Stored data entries
•••

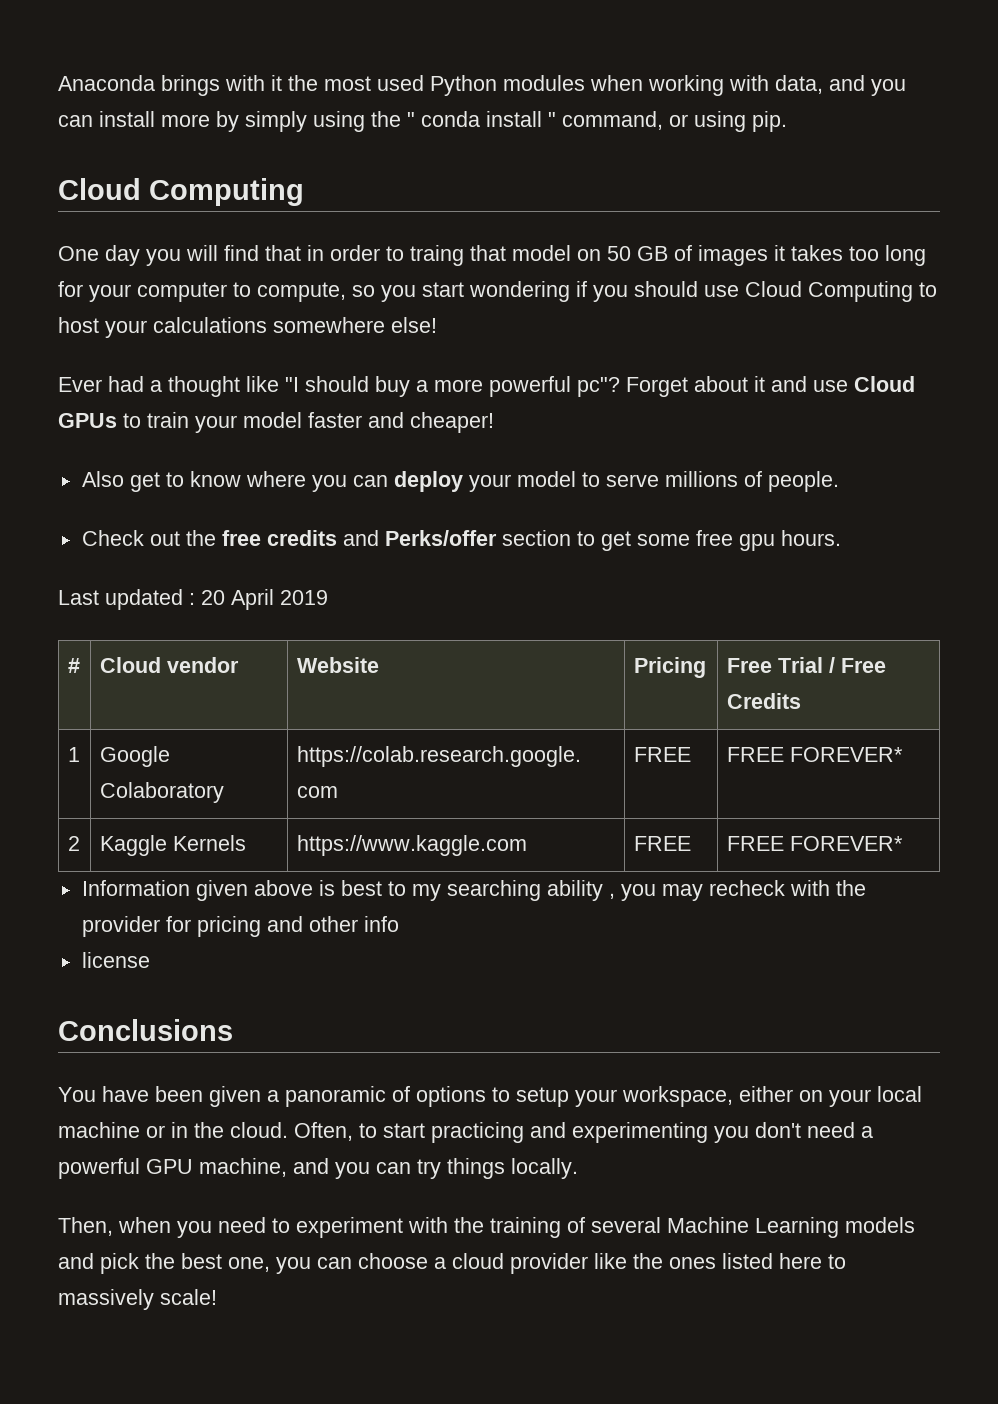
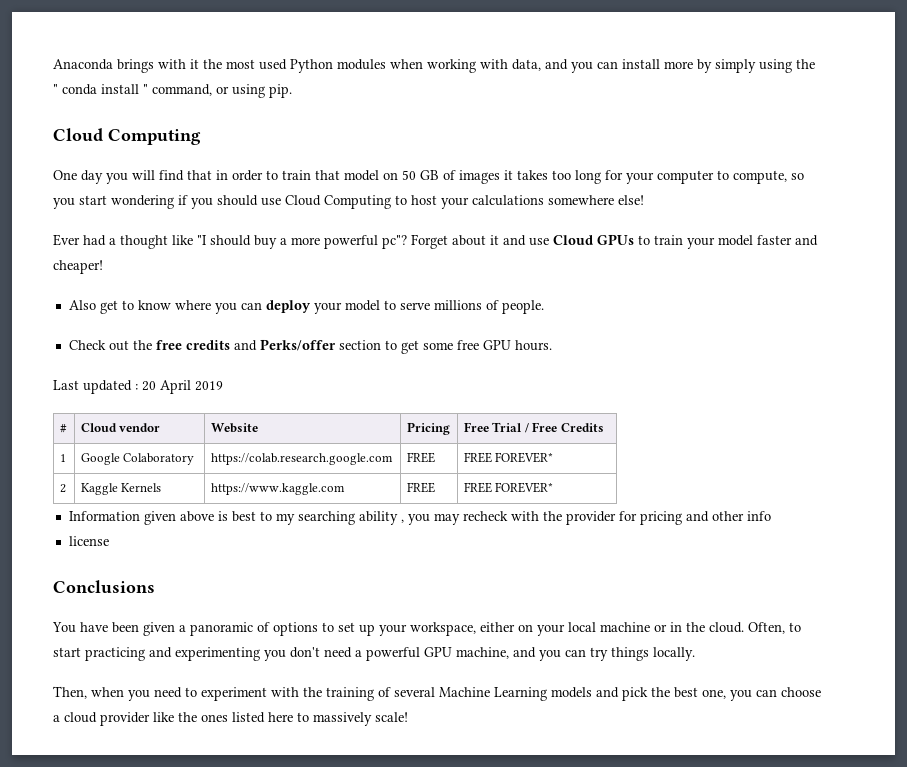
[410,245,464,266] traing -> [282,170,311,180] train
[738,534,775,551] gpu -> [482,340,511,350] GPU
[516,1087,569,1107] setup -> [338,622,375,636] set up

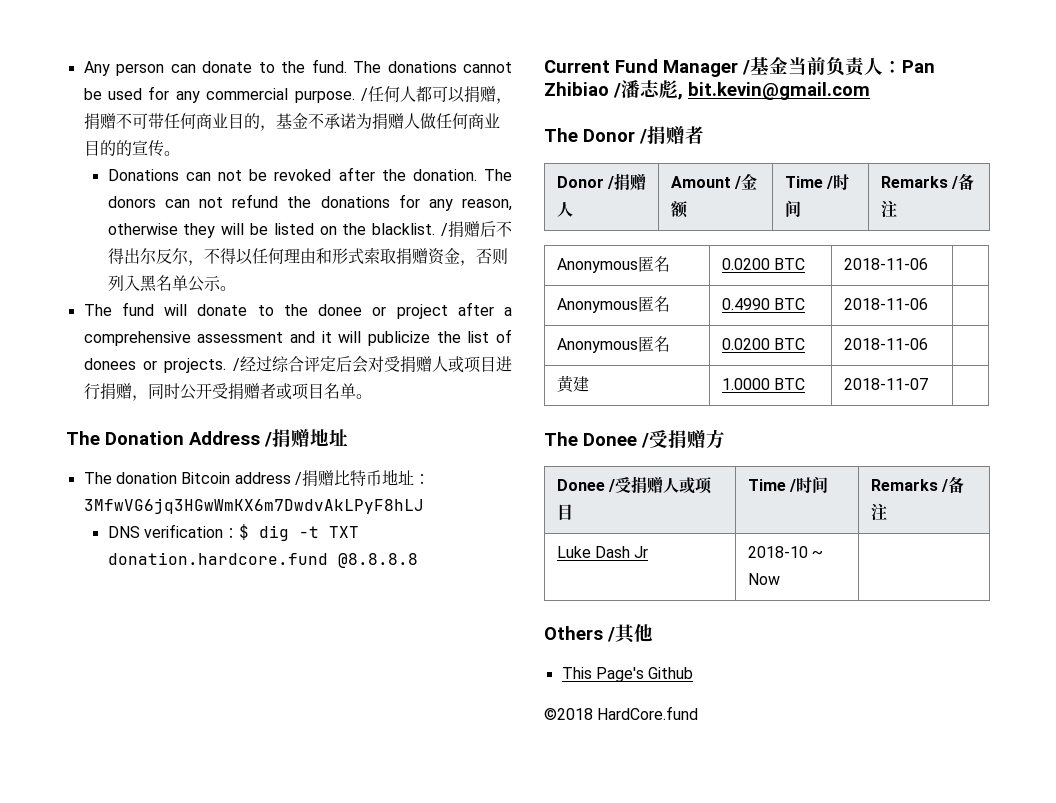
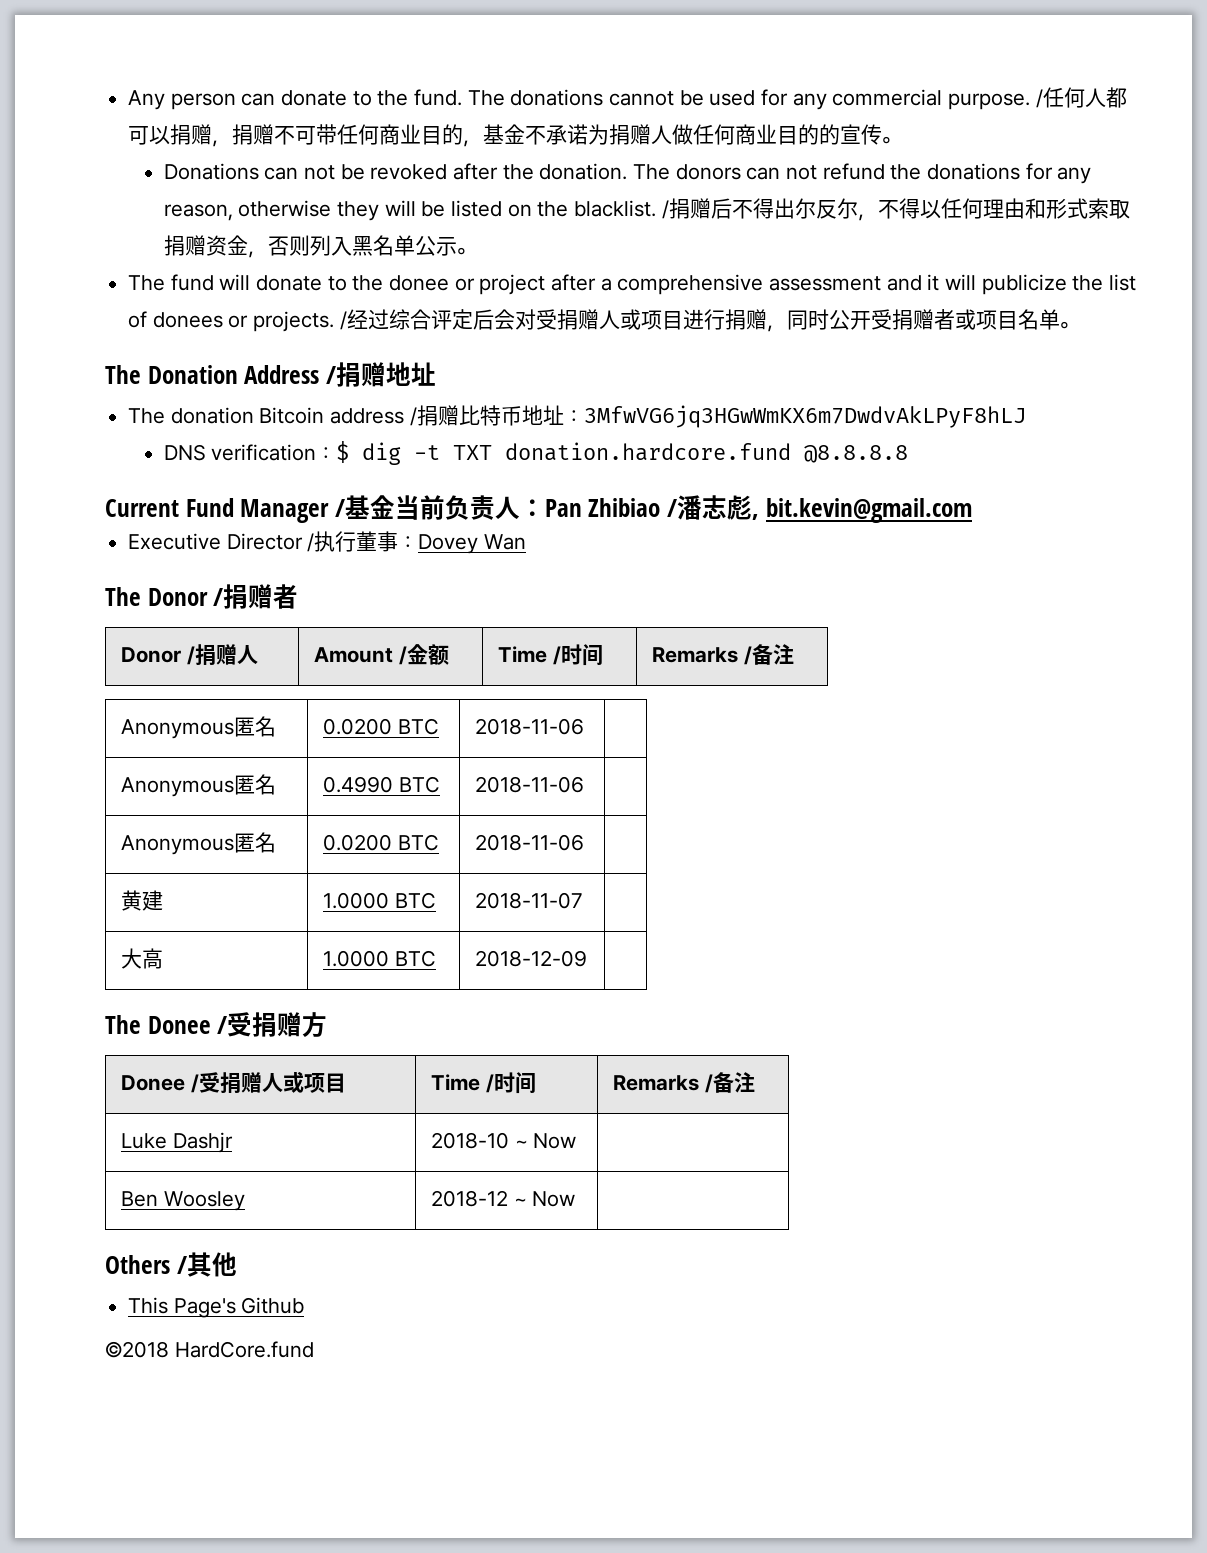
(870, 91) none -> [128,531,527,554] // Executive Director /执行董事：Dovey Wan
(928, 384) none -> [121,948,164,969] [323,950,436,967] [475,950,588,967] // 大高 | 1.0000 BTC | 2018-12-09 |
[595,546,649,558] Dash Jr -> [172,1132,233,1153] Dashjr
(780, 579) none -> [121,1191,245,1211] [431,1190,576,1207] // Ben Woosley | 2018-12 ~ Now |

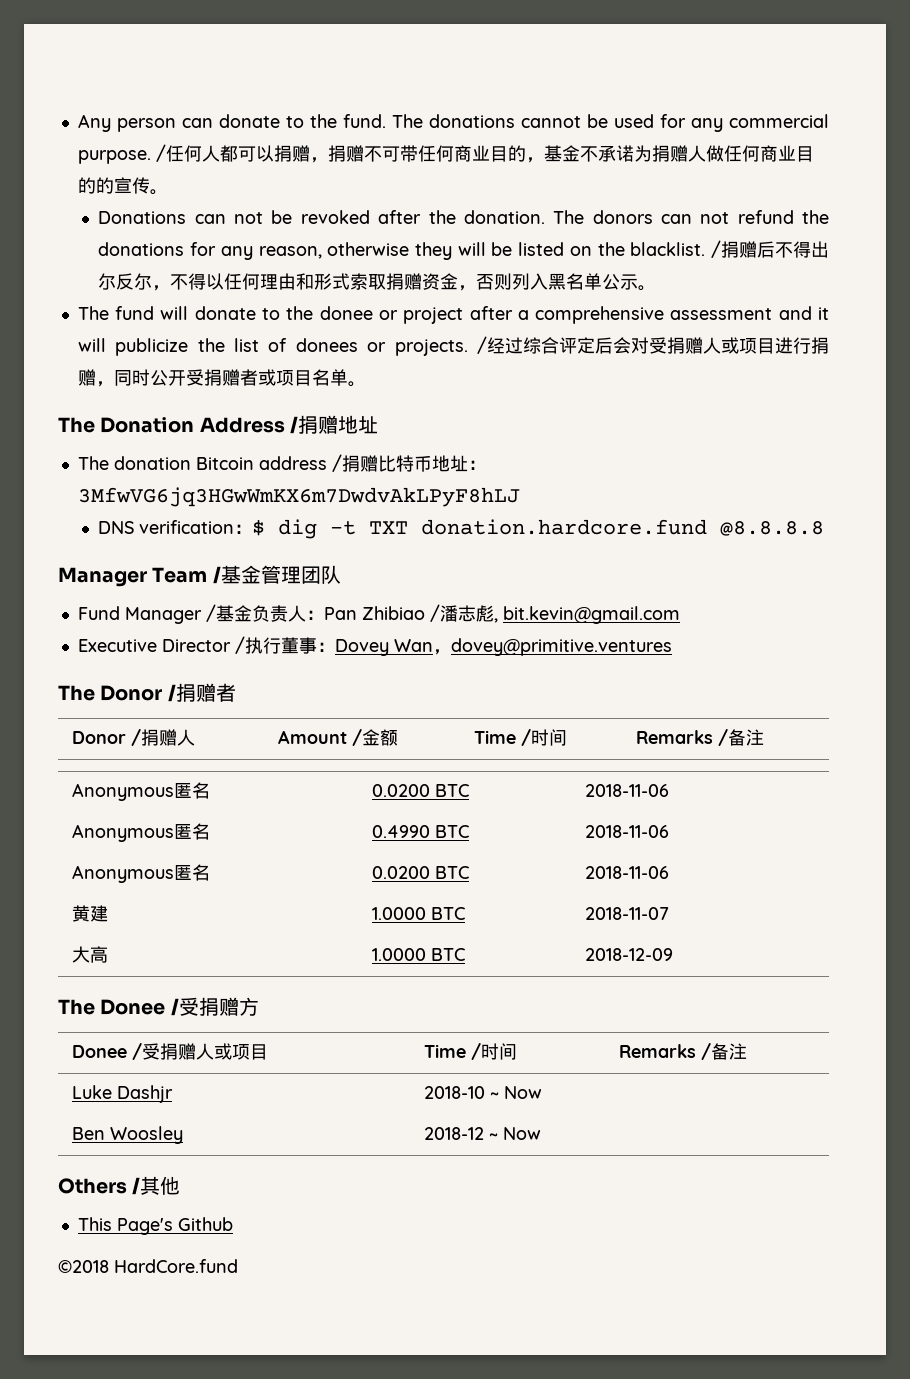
[105,499,179,517] Current -> [58,565,341,587] Manager Team /基金管理团队 //
[394,495,445,520] 当前 -> (252, 613) none
(527, 542) none -> [432,638,672,656] ，dovey@primitive.ventures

•••

* GOAL OF THE EXERCISE
Scan the lines above for the word "none". Return each one that has it.

* REPLY
(870, 91) none -> [128,531,527,554] // Executive Director /执行董事：Dovey Wan
(928, 384) none -> [121,948,164,969] [323,950,436,967] [475,950,588,967] // 大高 | 1.0000 BTC | 2018-12-09 |
(780, 579) none -> [121,1191,245,1211] [431,1190,576,1207] // Ben Woosley | 2018-12 ~ Now |
[394,495,445,520] 当前 -> (252, 613) none
(527, 542) none -> [432,638,672,656] ，dovey@primitive.ventures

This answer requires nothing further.